Since meet-cute scenes are a thing, I included one in Boudica and The Butcher. It gets revisited several times in the narrative with additional details and different perspectives. On meeting during a battle, The Butcher smashes Boudica’s skull with the hilt of his machete nearly accidentally killing her. Adorable; she even gets a scar. 😊
Initially at the end of the first chapter “Harvest of Blood“, while carrying the injured Boudica in a makeshift litter. He confessed unprompted to the medic that he was the one who caused her injury. Further, he had not intended to hit her so hard. Finally, he cursed the rebels for putting a woman as a soldier on his battlefield. This latter being an emotional response from a parallel to the death of his wife from a rebel car bomb at the start of the war, when the rebels took a scene of normal life and turned it into a battlefield.
At the beginning of Ch 2, as she wakes in darkness realizing that she is no longer on the battlefield, she recalls for the reader the scene leading to her injury. In addition to providing the reader their first view of that scene, it is the reader’s first introduction to Boudica, who was unconscious in the first chapter. As violence in the story happens off stage to be retold by the characters, her firsthand memories give a different view on The Butcher as fearsome and murderous in contrast to the end of the first chapter.
Also, in Ch 2, when The Butcher returns to his tent to check on her, he brings light which allows her to understand her surroundings. She begged that he not hurt her. To which, he replied, “I already did” with reference to her injuries from their meeting. This put The Butcher’s brutal honesty on display as he neither sought to comfort/reassure her nor evade the facts.
Later in the story, when she is falling in love with him, she asks him what he likes about her. He reflects on meeting her on the battlefield then cites her courage. In her earlier recalling the scene of their meeting, she thought of him as a monster. The Butcher is literally nightmare fuel for the rebels, yet in her development through the story she faces without evasion the horror in him, while also seeing the good.
In a later scene in the story, she told him that during that battle she felt compelled to go to him. In the moment of the battle, she did not know what was to happen next, only that she had to be with him. In contrast to her feelings, the reader knows from the earlier recollection that she had tried to use her ammo-less rifle like a club to strike The Butcher, before he stopped her.

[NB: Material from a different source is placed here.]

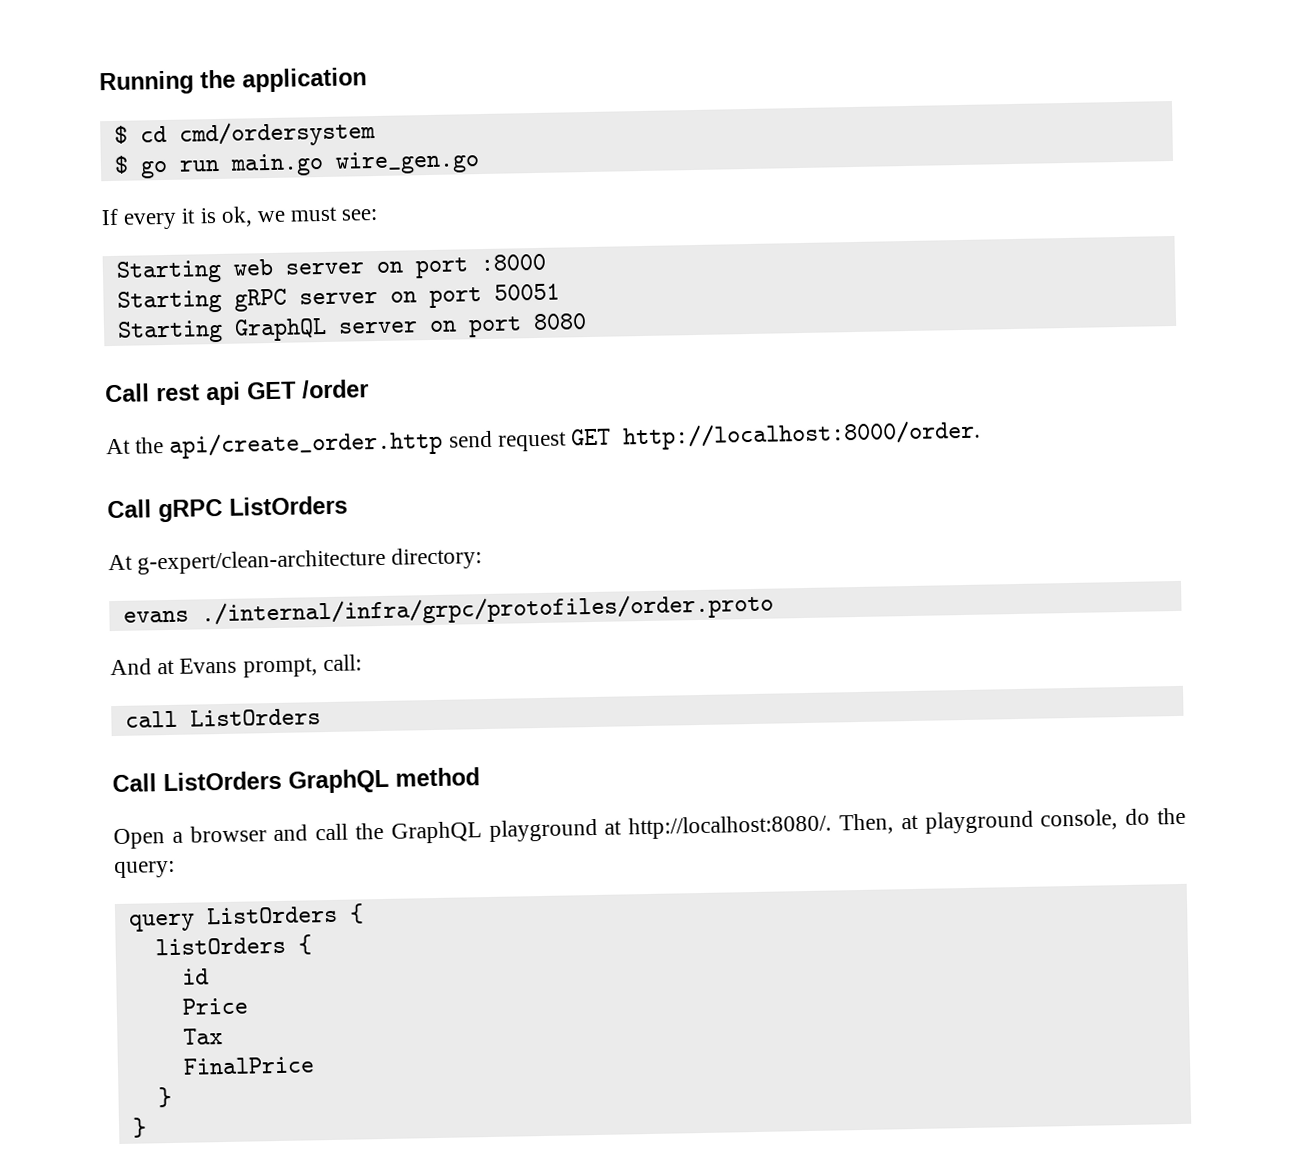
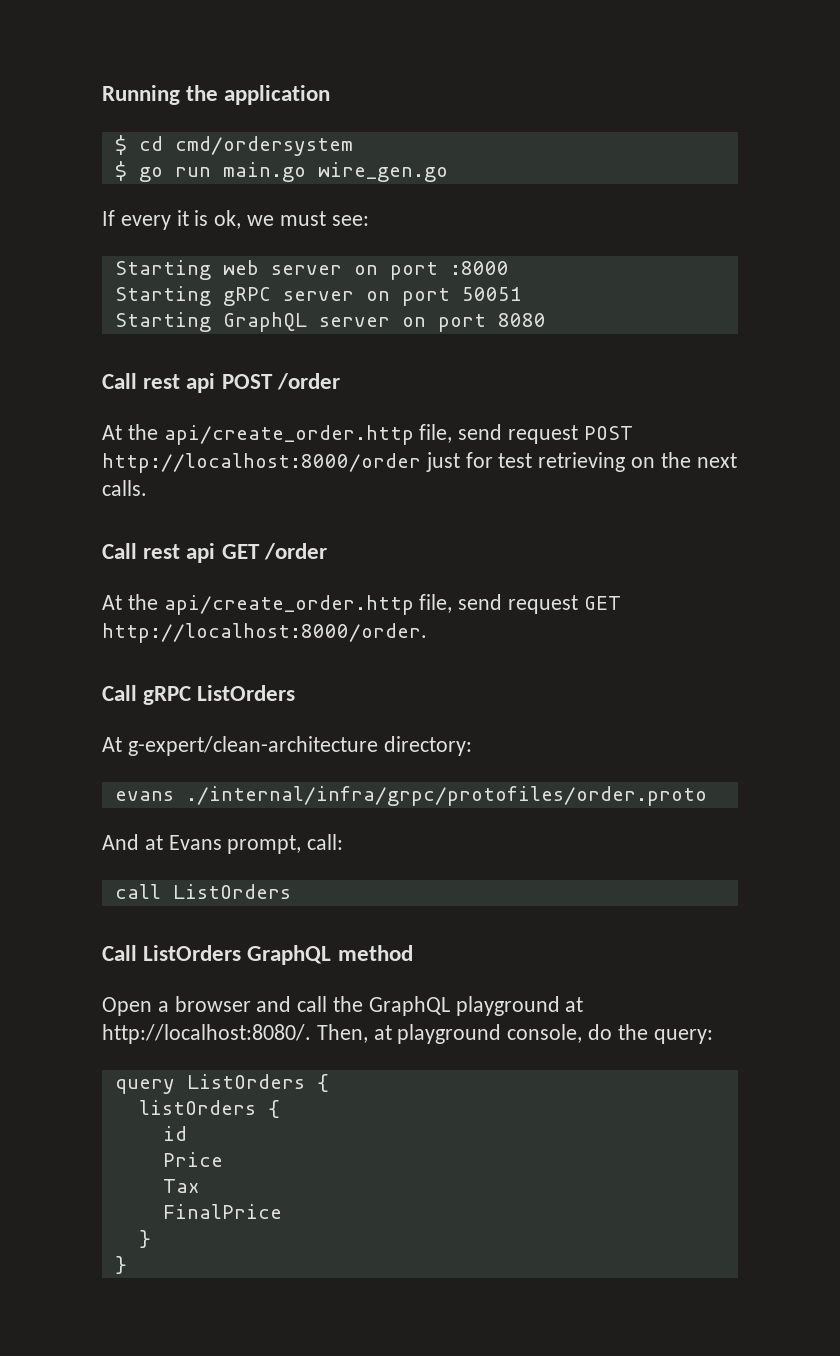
+ Call rest api POST /order
+ At the api/create_order.http file, send request POST http://localhost:8000/order just for test retrieving on the next calls.
- At the api/create_order.http send request GET http://localhost:8000/order.
+ At the api/create_order.http file, send request GET http://localhost:8000/order.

As part of recently drafted dialogue, The Butcher tells more of the details from their meeting. He talked about how she was wearing a construction hard hat instead of a helmet (the rebels were always lacking equipment & food), during her charge her hard hat fell off, and that his blow to her head might not have done so much injury if she had still been wearing that hard hat. This atypical recollection of specific details by him suggests that The Butcher had been repeatedly reexamining that scene without the reader’s awareness. Further, that is a symptom of Boudica’s feminine voodoo worming its way into The Butcher’s mind to create the opening that will later allow her to save him from the consequences of the war.
I don’t know whether I will find other ways to reuse their meeting but those came organically through the drafting as my subconscious expressed connections.